▶ [DIRECTIONS FOR THIS TASK]:
From the line containing "SPECIALTY ARCHERY LEVEL" to the end of the listing, write out every line exactly; leave out everything else.
Start of THE DATA
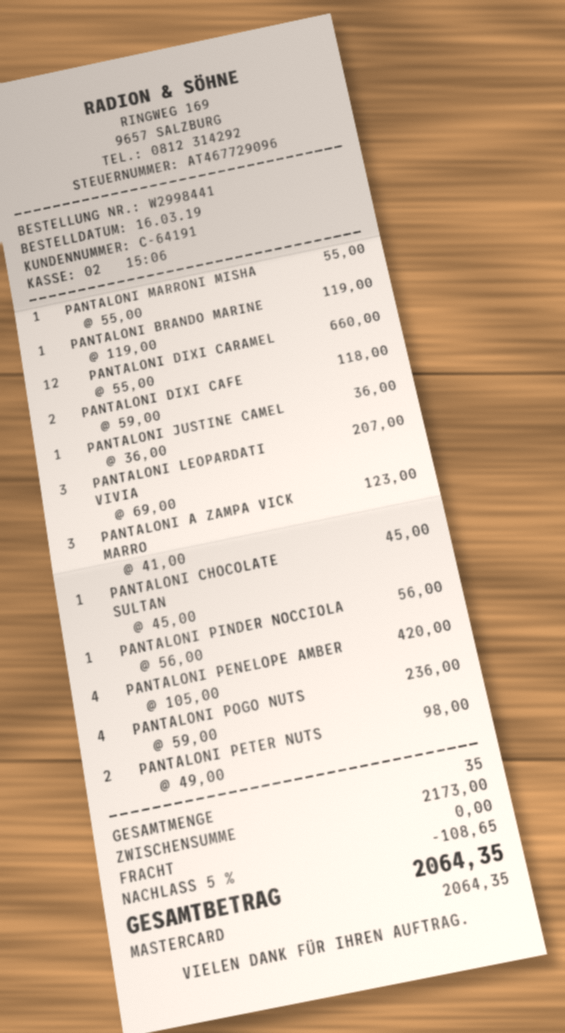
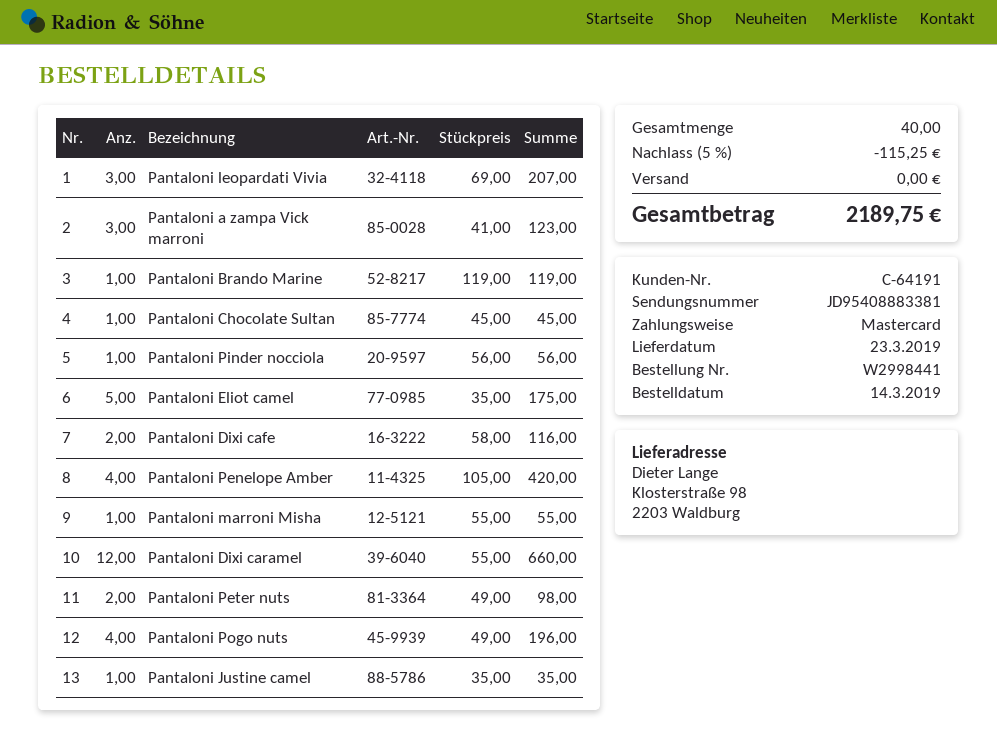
order date: 2019-03-16 -> 2019-03-14
PANTALONI DIXI CAFE: 2 x 59.00 = 118.00 -> 2 x 58.00 = 116.00
PANTALONI JUSTINE CAMEL: 1 x 36.00 = 36.00 -> 1 x 35.00 = 35.00
PANTALONI POGO NUTS: 4 x 59.00 = 236.00 -> 4 x 49.00 = 196.00
Pantaloni Eliot camel: none -> 5 x 35.00 = 175.00
total quantity: 35 -> 40
discount: 5% = 108.65 -> 5% = 115.25
total: 2064.35 -> 2189.75

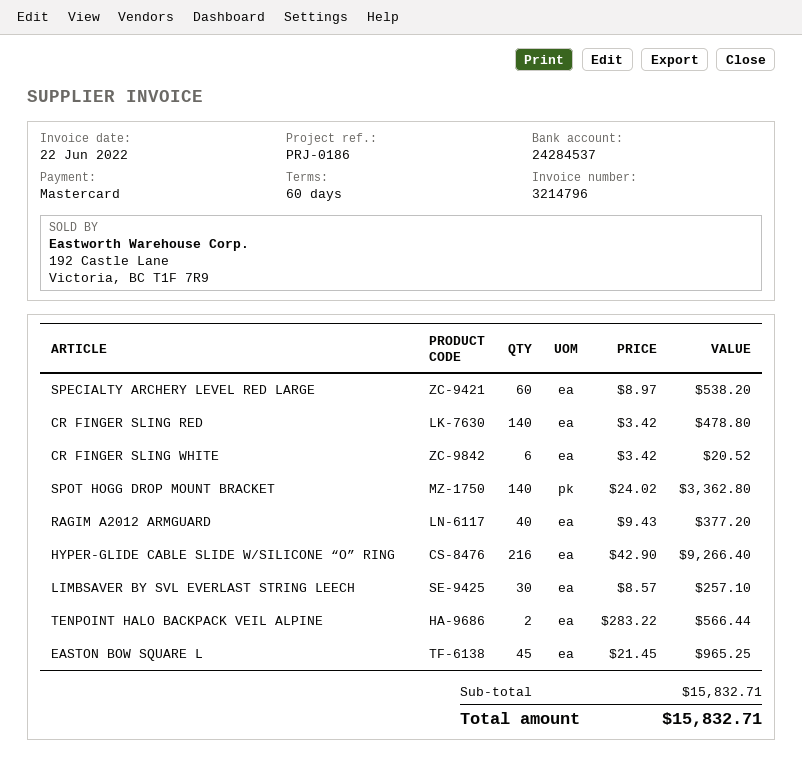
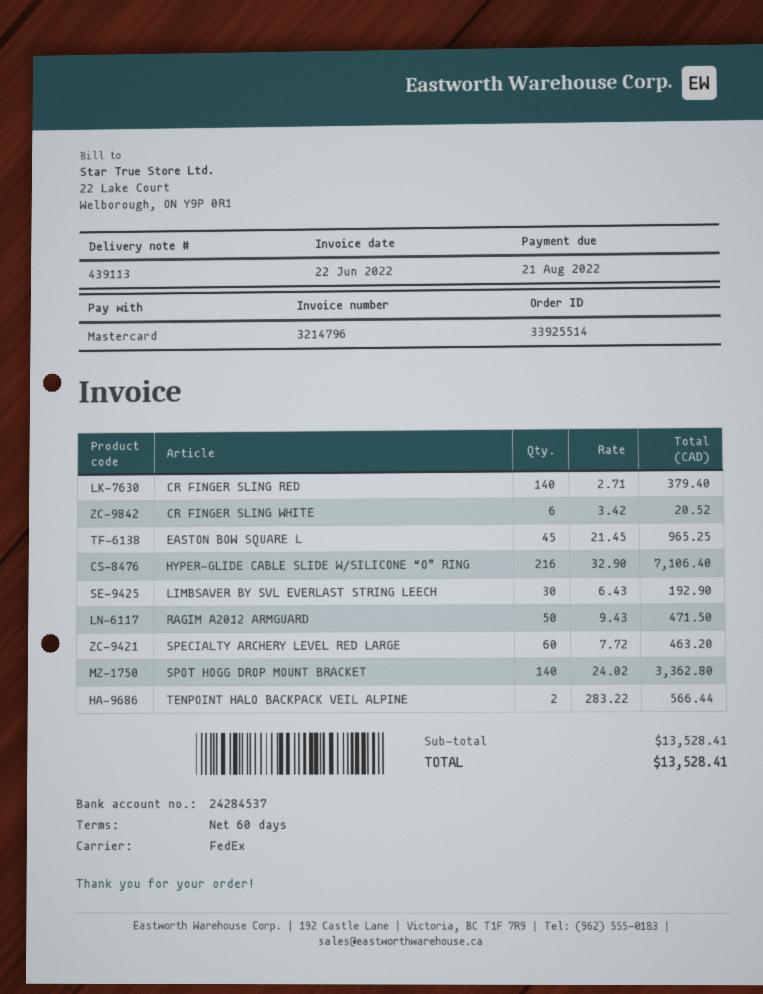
SPECIALTY ARCHERY LEVEL RED LARGE: 60 x 8.97 = 538.20 -> 60 x 7.72 = 463.20
CR FINGER SLING RED: 140 x 3.42 = 478.80 -> 140 x 2.71 = 379.40
RAGIM A2012 ARMGUARD: 40 x 9.43 = 377.20 -> 50 x 9.43 = 471.50
HYPER-GLIDE CABLE SLIDE W/SILICONE “O” RING: 216 x 42.90 = 9266.40 -> 216 x 32.90 = 7106.40
LIMBSAVER BY SVL EVERLAST STRING LEECH: 30 x 8.57 = 257.10 -> 30 x 6.43 = 192.90
subtotal: 15832.71 -> 13528.41
total: 15832.71 -> 13528.41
End of THE DATA
▶ [OUTPUT FOR THIS EXERCISE]:
SPECIALTY ARCHERY LEVEL RED LARGE: 60 x 8.97 = 538.20 -> 60 x 7.72 = 463.20
CR FINGER SLING RED: 140 x 3.42 = 478.80 -> 140 x 2.71 = 379.40
RAGIM A2012 ARMGUARD: 40 x 9.43 = 377.20 -> 50 x 9.43 = 471.50
HYPER-GLIDE CABLE SLIDE W/SILICONE “O” RING: 216 x 42.90 = 9266.40 -> 216 x 32.90 = 7106.40
LIMBSAVER BY SVL EVERLAST STRING LEECH: 30 x 8.57 = 257.10 -> 30 x 6.43 = 192.90
subtotal: 15832.71 -> 13528.41
total: 15832.71 -> 13528.41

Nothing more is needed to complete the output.